9.  Based on my experience in major league professional baseball, I am of the opinion that the boycott with Caldwell was an act of intimidation which could be expected to intimidate other players in the ABA and cause them to suppress and moderate their positions in both their individual and union contract negotiations. 

ABA Players Association. Caldwell is in back row, second from left.

[Zelmo Beaty, the former president of the ABA Players Association, also provided a deposition. Beaty and Caldwell were former teammates in Atlanta and on friendly terms.
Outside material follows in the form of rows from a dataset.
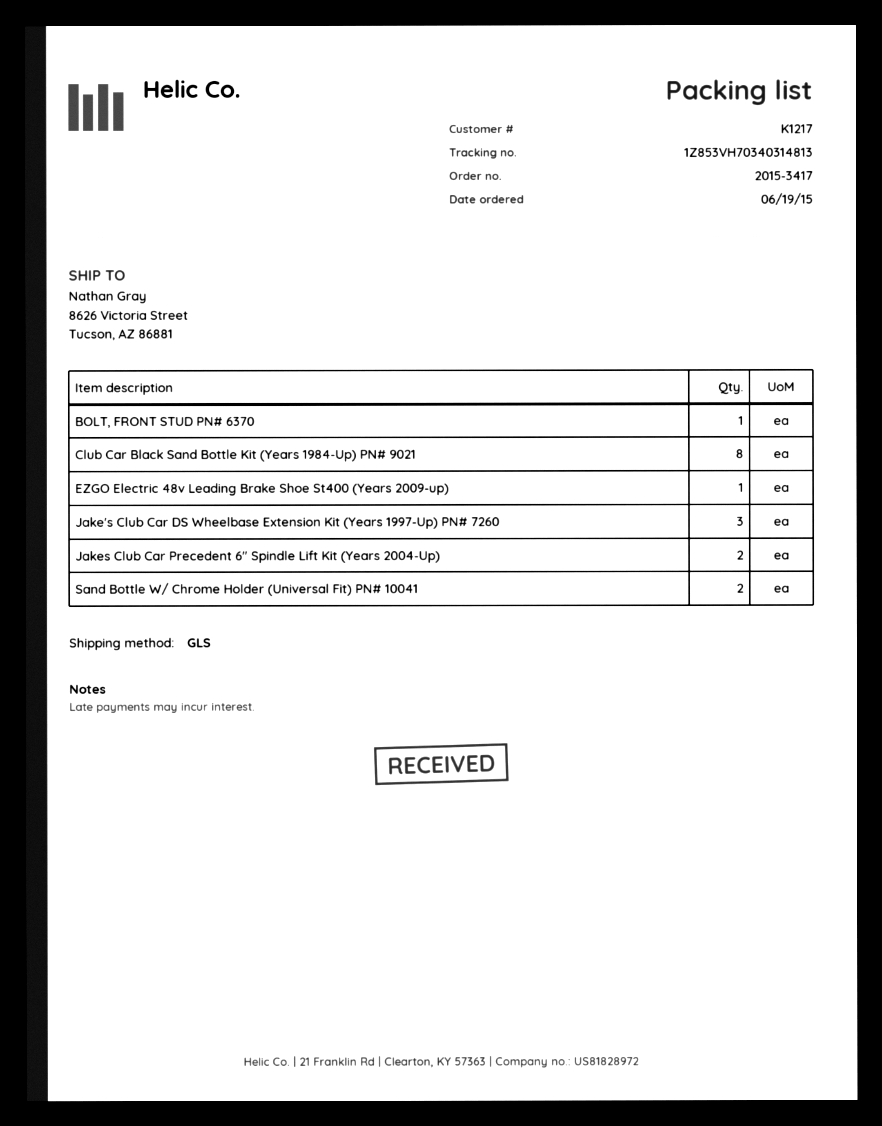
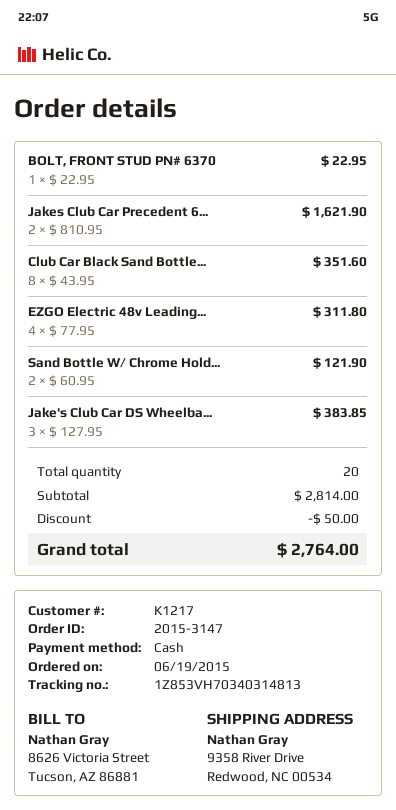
order number: 2015-3417 -> 2015-3147
ship to: 8626 Victoria Street, Tucson, AZ 86881 -> 9358 River Drive, Redwood, NC 00534
EZGO Electric 48v Leading Brake Shoe St400 (Years 2009-up): 1 -> 4

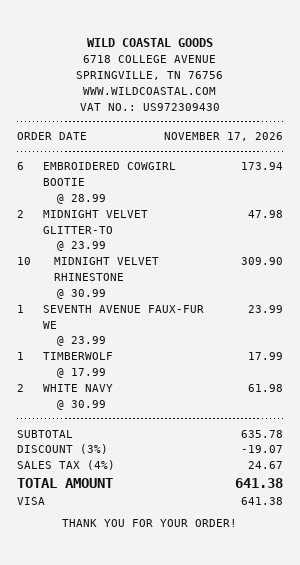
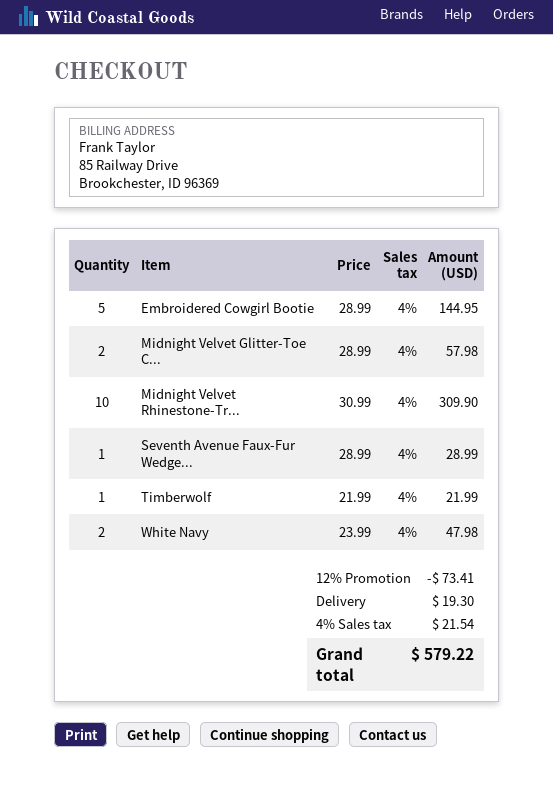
EMBROIDERED COWGIRL BOOTIE: 6 x 28.99 = 173.94 -> 5 x 28.99 = 144.95
MIDNIGHT VELVET GLITTER-TO: 2 x 23.99 = 47.98 -> 2 x 28.99 = 57.98
SEVENTH AVENUE FAUX-FUR WE: 1 x 23.99 = 23.99 -> 1 x 28.99 = 28.99
TIMBERWOLF: 1 x 17.99 = 17.99 -> 1 x 21.99 = 21.99
WHITE NAVY: 2 x 30.99 = 61.98 -> 2 x 23.99 = 47.98
discount: 3% = 19.07 -> 12% = 73.41
shipping: none -> 19.30
tax: 4% = 24.67 -> 4% = 21.54
total: 641.38 -> 579.22

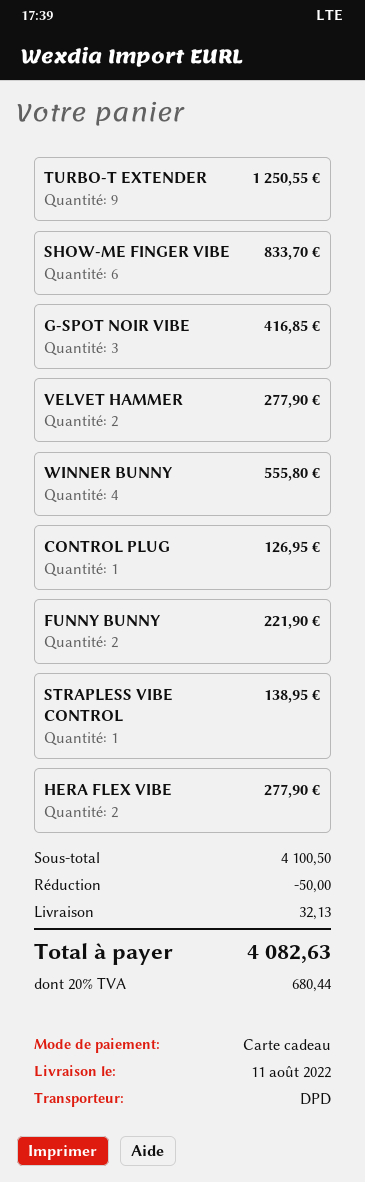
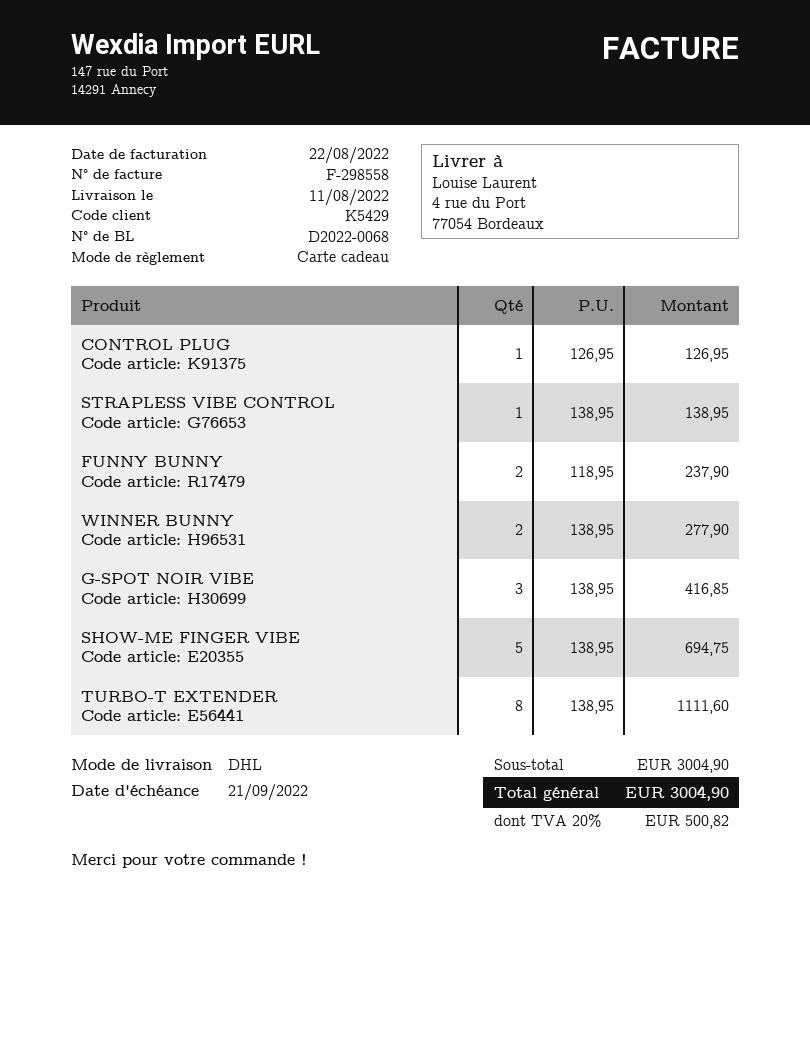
shipping method: DPD -> DHL
TURBO-T EXTENDER: 9 for 1250.55 -> 8 for 1111.60
SHOW-ME FINGER VIBE: 6 for 833.70 -> 5 for 694.75
VELVET HAMMER: 2 for 277.90 -> none
WINNER BUNNY: 4 for 555.80 -> 2 for 277.90
FUNNY BUNNY: 2 for 221.90 -> 2 for 237.90
HERA FLEX VIBE: 2 for 277.90 -> none
subtotal: 4100.50 -> 3004.90
discount: 50.00 -> none
shipping: 32.13 -> none
tax: 20% = 680.44 -> 20% = 500.82
total: 4082.63 -> 3004.90

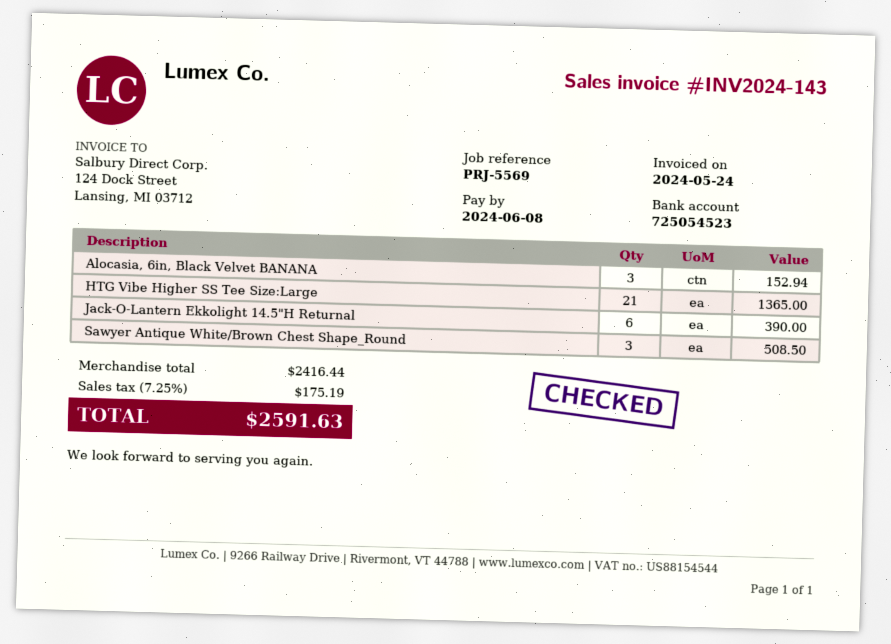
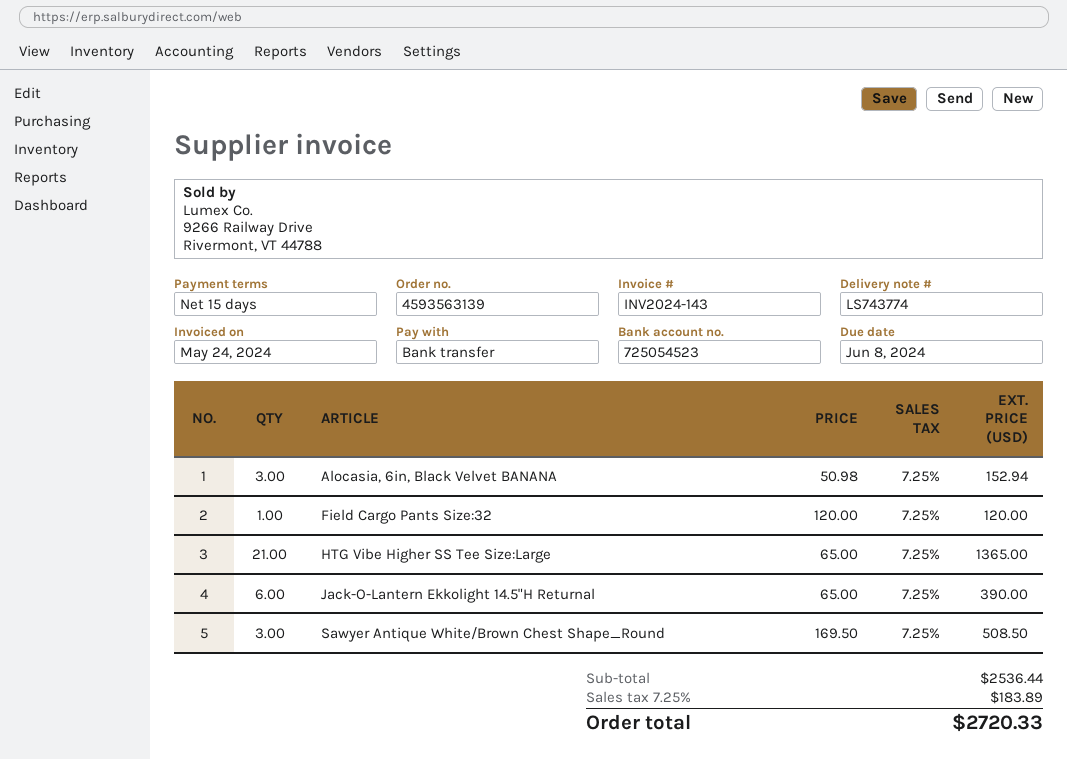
Field Cargo Pants Size:32: none -> 1 for 120.00
subtotal: 2416.44 -> 2536.44
tax: 7.25% = 175.19 -> 7.25% = 183.89
total: 2591.63 -> 2720.33

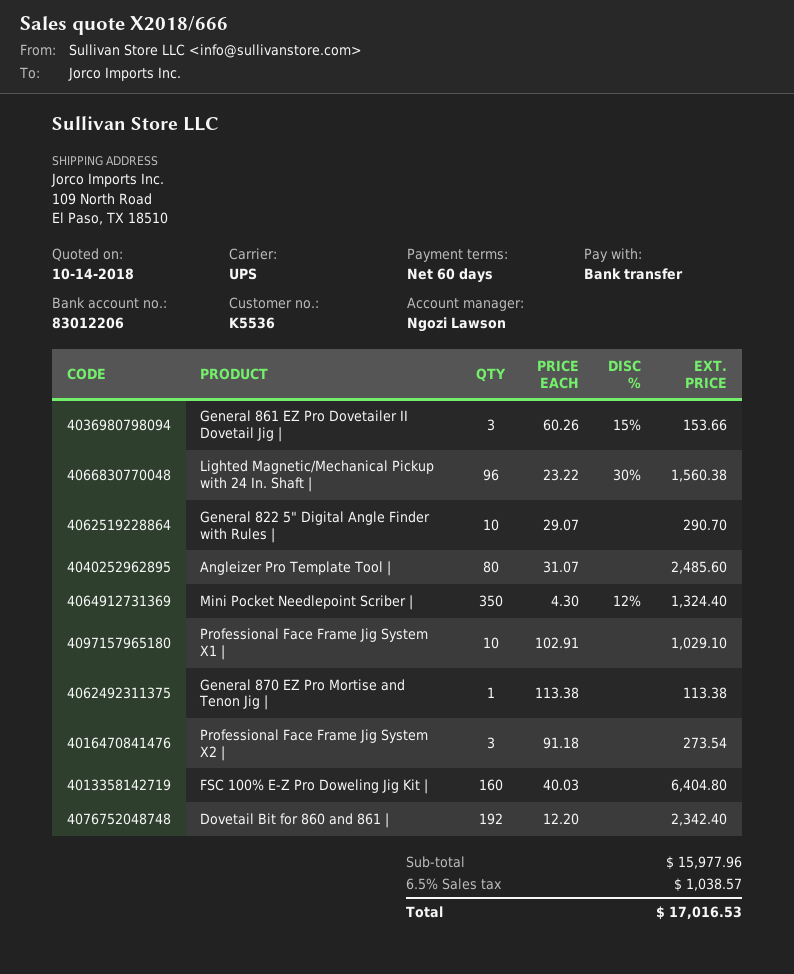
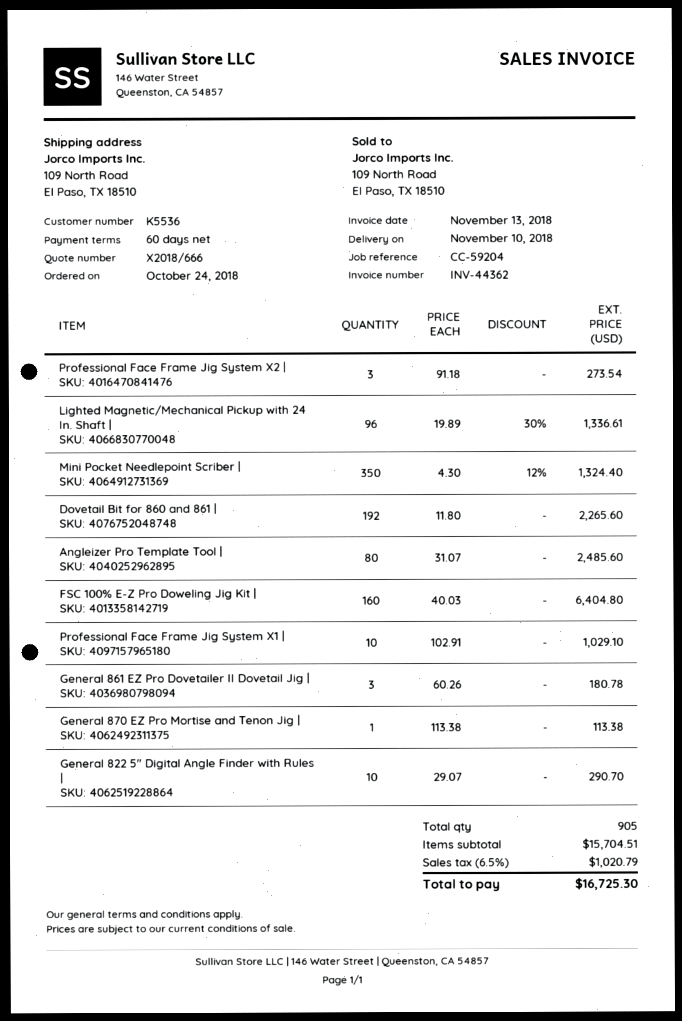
General 861 EZ Pro Dovetailer II Dovetail Jig |: 3 x 60.26 - 15% = 153.66 -> 3 x 60.26 = 180.78
Lighted Magnetic/Mechanical Pickup with 24 In. Shaft |: 96 x 23.22 - 30% = 1560.38 -> 96 x 19.89 - 30% = 1336.61
Dovetail Bit for 860 and 861 |: 192 x 12.20 = 2342.40 -> 192 x 11.80 = 2265.60
subtotal: 15977.96 -> 15704.51
tax: 6.5% = 1038.57 -> 6.5% = 1020.79
total: 17016.53 -> 16725.30

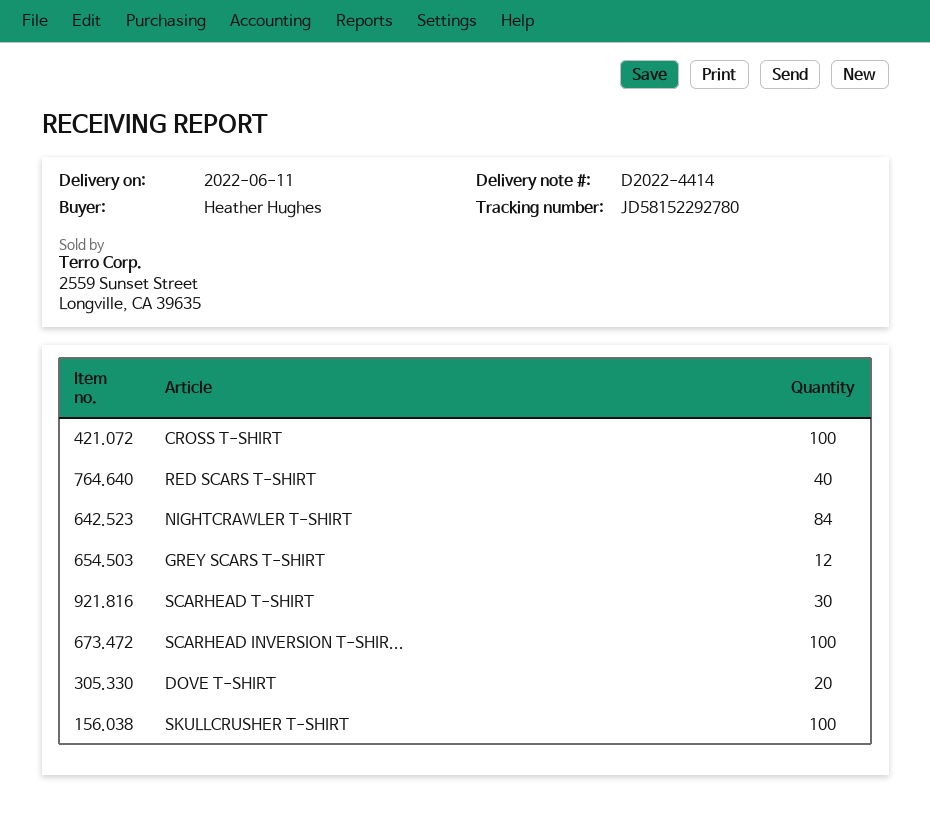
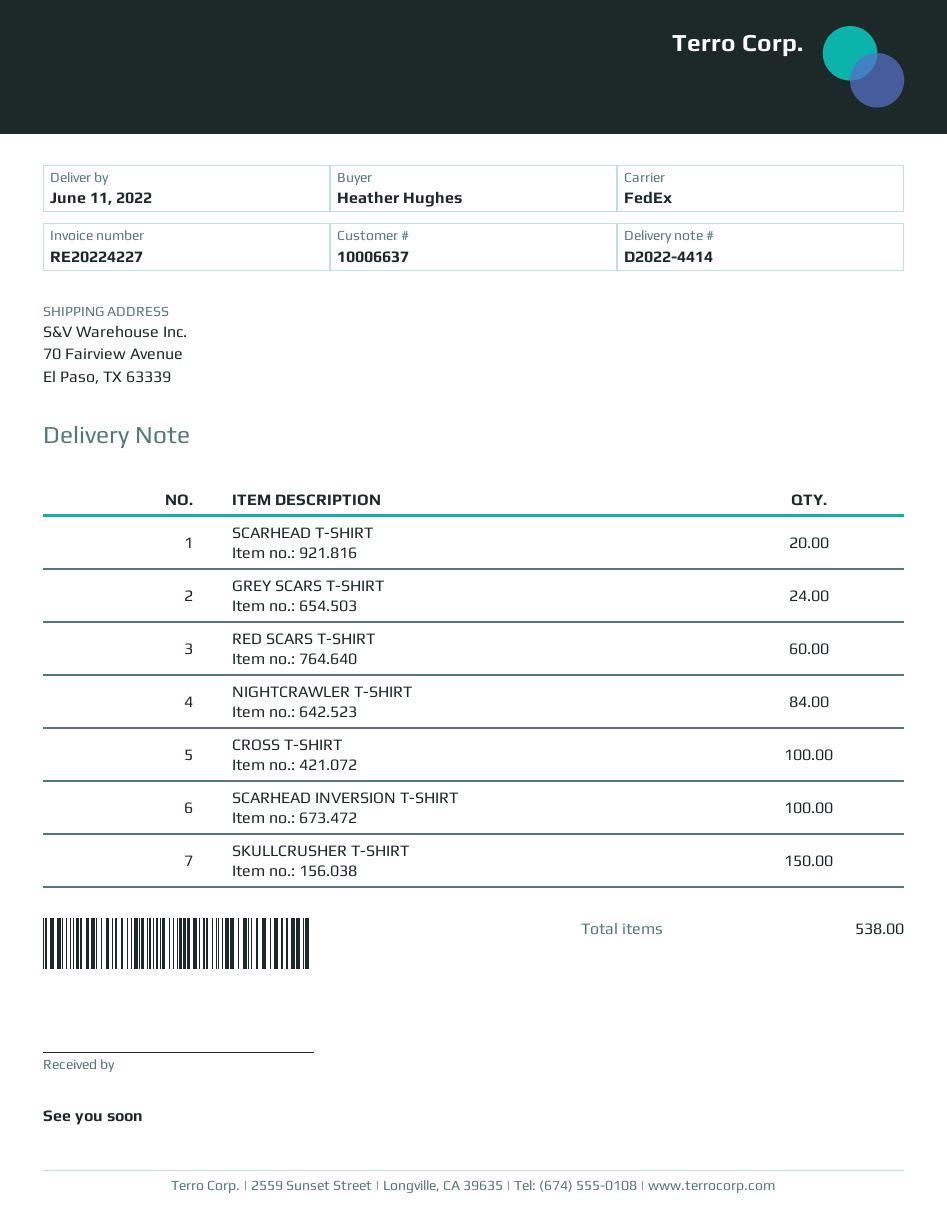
RED SCARS T-SHIRT: 40 -> 60
GREY SCARS T-SHIRT: 12 -> 24
SCARHEAD T-SHIRT: 30 -> 20
DOVE T-SHIRT: 20 -> none
SKULLCRUSHER T-SHIRT: 100 -> 150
But Beaty, who ran into his own troubles in Utah on a reneged contract, knew more than most just how dangerous union duty could be in a league that was going bankrupt and desperately needed to merge with the NBA. Beaty gave his deposition on January 19, 1993.]

I, Zelmo Beaty, being first duly sworn upon my oath, depose and state as follows:  

1.  I make this Affidavit based upon my own personal knowledge. 

2.  I played professional basketball in the American Basketball Association (“ABA”) from 1969 until 1974.

3.  I was President of the American Basketball Players Association (“ABAPA”) from 1971 until 1973.

4.  During the time that I was President of the ABAPA, JOE L. CALDWELL (CALDWELL”), was Vice-President of the union and active in union affairs. 

5.  After the expiration of the first collective bargaining agreement between the ABAPA and the ABA, difficulties arose in negotiating a second collective bargaining agreement. 

6.  Since I was involved in a dispute with my team, the Utah Stars, I stepped down as President of the union for those negotiations and CALDWELL became the President of the union. 

7.  In the negotiations, CALDWELL and the rest of the ABAPA leadership were unable to reach an agreement with [the] ABA over issues concerning player pensions, medical benefits, and the honoring of ABA player contracts in the event the ABA and NBA eventually merged. As a result, a Collective Bargaining Agreement was never finalized. 

8.  In October of 1974, after my contract with the Utah Stars expired, I left the ABA and returned to play professional basketball in the National Basketball Association (“NBA”).

9.  I became aware of the indefinite suspension of CALDWELL by his team, the Spirits of St. Louis, in December of 1974. 

10. I was deeply concerned that CALDWELL was indefinitely suspended and never allowed to play professional basketball again based upon allegations that he had counseled a teammate in connection with a contract dispute. I did not believe it lawful or proper to suspend a union leader for advising one of the union members regarding his contract. 

11. I was personally familiar with the abilities and drawing power of all the players in the ABA in the 1974-76 timeframe. 

12. Based upon my observations of the playing abilities of those players, it was my opinion that JOE CALDWELL was an established star player in the league and was a better professional basketball player than most of the professional basketball players in the ABA and the NBA. It is also my opinion that Joe Caldwell had exceptional fan appeal and had a powerful ability to draw fans to games. In my view, Caldwell’s star status and fan appeal resulted from his amazing ability to jump; his tenacious defensive skills which made him one of the NBA’s and ABA’s best and most exciting defensive players; and the fact that he was one of the most talented athletes in either league. These skills and characteristics gave Joe Caldwell a far greater power to draw fans to the games than most other players in the NBA and ABA enjoyed. 

13. The indefinite suspension of Caldwell and his subsequent exclusion from professional basketball intimated and frightened the players. The owners’ ability to destroy the career of an established star who had a large contract in an important position in the ABAPA was a sobering message to the players. It meant that any player who was overly aggressive in his contract negotiations, overly aggressive in his activities on behalf of the players union or offensive in any way to the league or the team owners, could lose his professional career. This was a fact which I kept in mind in my own dealings with team owners after Caldwell’s suspension.